##### Source records

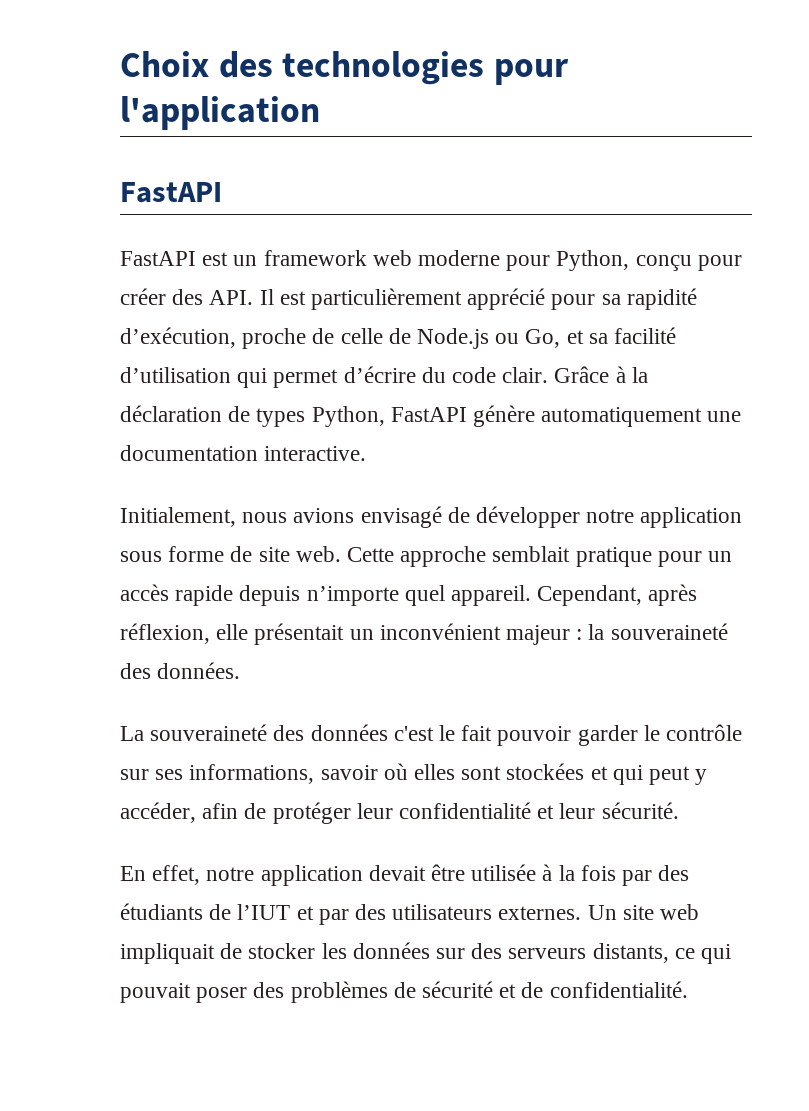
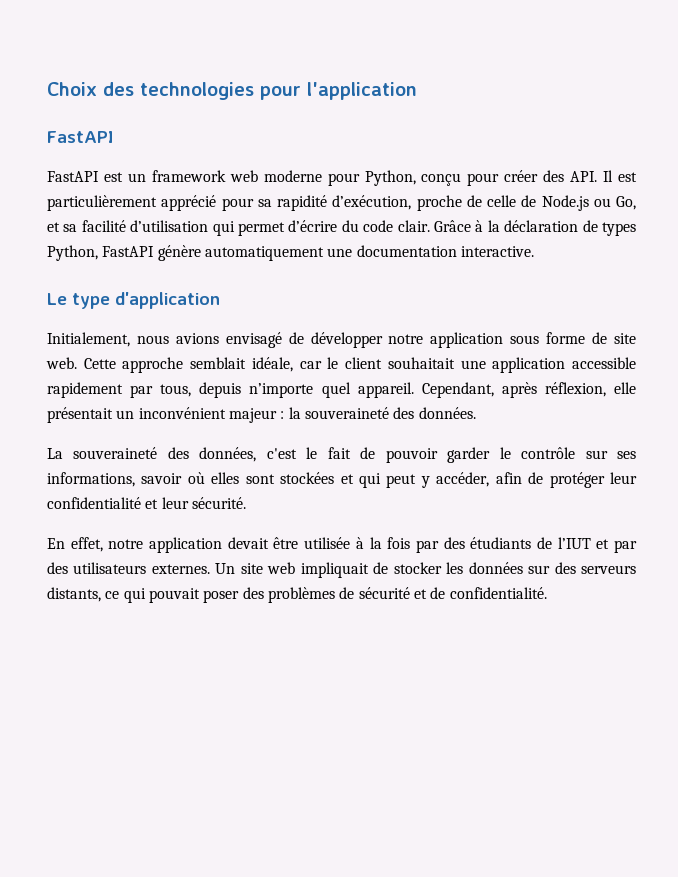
+ Le type d'application
- Cette approche semblait pratique pour un accès rapide depuis n’importe quel appareil.
+ Cette approche semblait idéale, car le client souhaitait une application accessible rapidement par tous, depuis n’importe quel appareil.
- La souveraineté des données c'est le fait pouvoir garder le contrôle sur ses informations, savoir où elles sont stockées et qui peut y accéder, afin de protéger leur confidentialité et leur sécurité.
+ La souveraineté des données, c'est le fait de pouvoir garder le contrôle sur ses informations, savoir où elles sont stockées et qui peut y accéder, afin de protéger leur confidentialité et leur sécurité.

##########

◆ Work to be completed ◆
What is needed is every line of the records above that contains the word "quel".

◆ Finished exercise ◆
- Cette approche semblait pratique pour un accès rapide depuis n’importe quel appareil.
+ Cette approche semblait idéale, car le client souhaitait une application accessible rapidement par tous, depuis n’importe quel appareil.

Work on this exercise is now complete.